Both elite athletes and non-elite individuals who are routinely physically active tend to use over-the-counter anti-inflammatory drugs to help manage muscle pain and inflammation. There can be a tendency to take these drugs in excess, especially since they are often viewed as safe since they are not available by prescription.
A Swedish study examined the effect of taking 1,200 mg of ibuprofen daily for eight weeks compared with aspirin use (75 mg daily) in 31 active adults, men and women, aged 18 to 35 years. Muscle biopsy and magnetic resonance imaging were used to determine the amount of growth in quad muscles. During the study, all of the participants performed leg workouts two to three times per week.
The authors determined that those who took aspirin showed twice as much growth in their quad muscles as those who took 1,200 mg of ibuprofen.

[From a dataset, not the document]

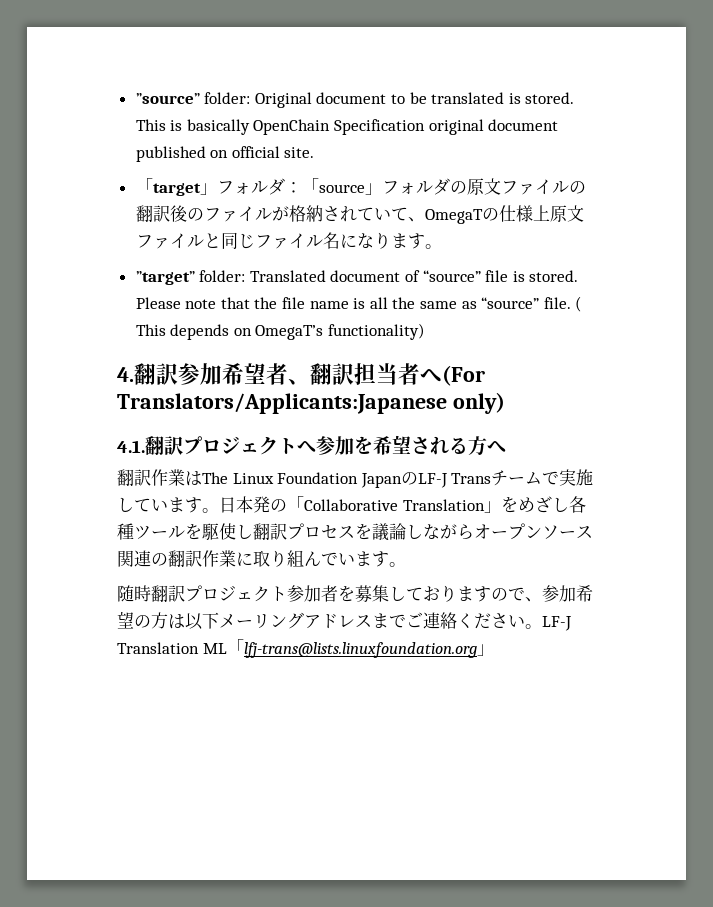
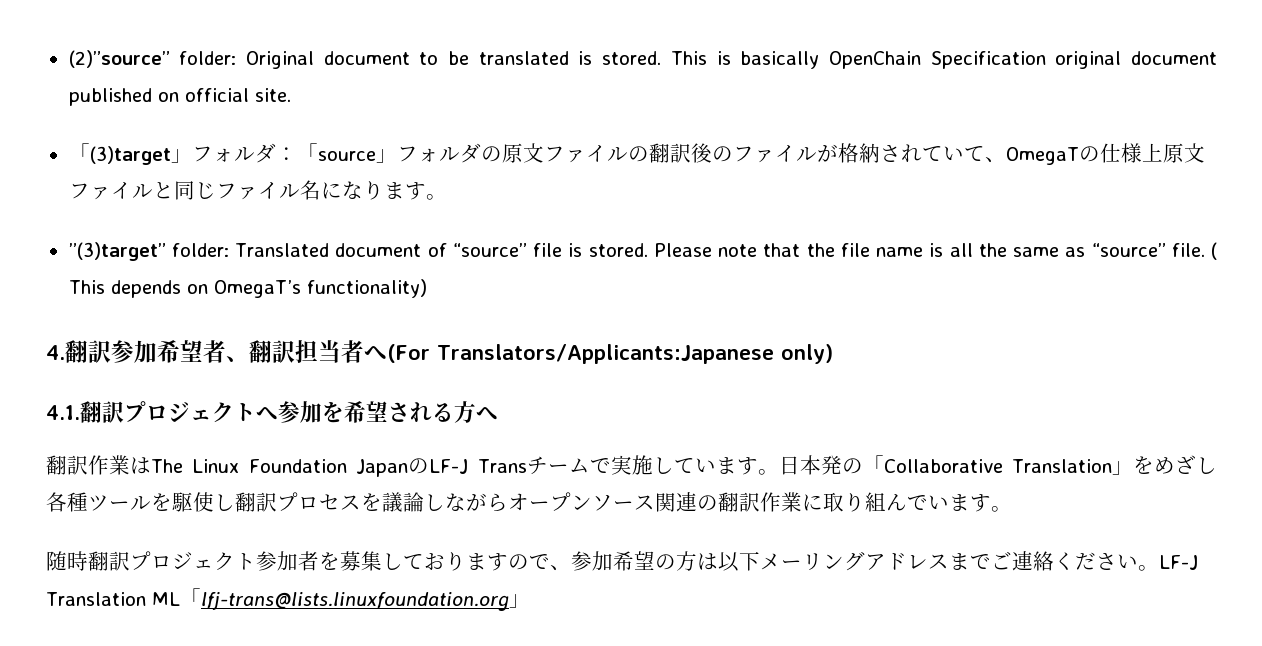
[135,93,200,104] ”source” -> [68,50,170,68] (2)”source”
[152,183,201,196] target -> [89,146,171,165] (3)target
[135,271,195,285] ”target” -> [68,242,166,261] ”(3)target”

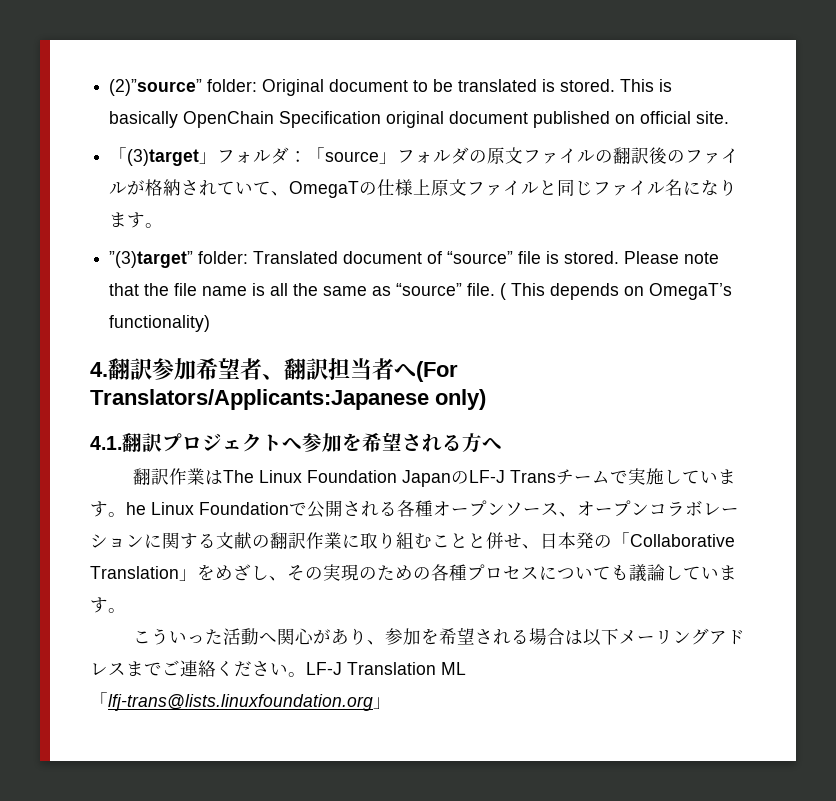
(779, 472) none -> [126,500,739,518] [90,532,540,549] he Linux Foundationで公開される各種オープンソース、オープンコラボレーションに関する文献の翻訳作業に取り組むことと併せ、
[46,492,1012,512] [46,551,697,571] 各種ツールを駆使し翻訳プロセスを議論しながらオープンソース関連の翻訳作業に取り組んでいます。 // 随時翻訳プロジェクト参加者を募集しておりますので、参加希望の方 -> [269,564,737,582] [90,597,126,613] [132,627,565,645] 、その実現のための各種プロセスについても議論しています。 // こういった活動へ関心があり、参加を希望される場合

More specifically, the authors found that while high doses of ibuprofen lowered some markers for inflammation, their findings also indicate that the inflammatory process, when it is combined with strengthening exercises, is required for muscle growth to occur, according to Tommy Lundberg, the study’s lead author and a researchers at Karolinska Institutet’s Department of Laboratory Medicine.
The results of this study are important because many people use over-the-counter anti-inflammatory drugs to manage muscle pain but may not be aware these medications may affect their muscle growth. At least for young or middle-age men, choosing a recovery day rather than taking ibuprofen may be the better choice. According to Lundberg, although he and his team looked at ibuprofen and aspirin, “we believe that high doses of all types of OTC NSAIDs (over-the-counter nonsteroidal anti-inflammatory drugs) have similar effects.”
For now, researchers are not sure whether older adults will respond similarly, because anti-inflammatory drugs can protect individuals from losing muscle mass as they age. This is an area for further study.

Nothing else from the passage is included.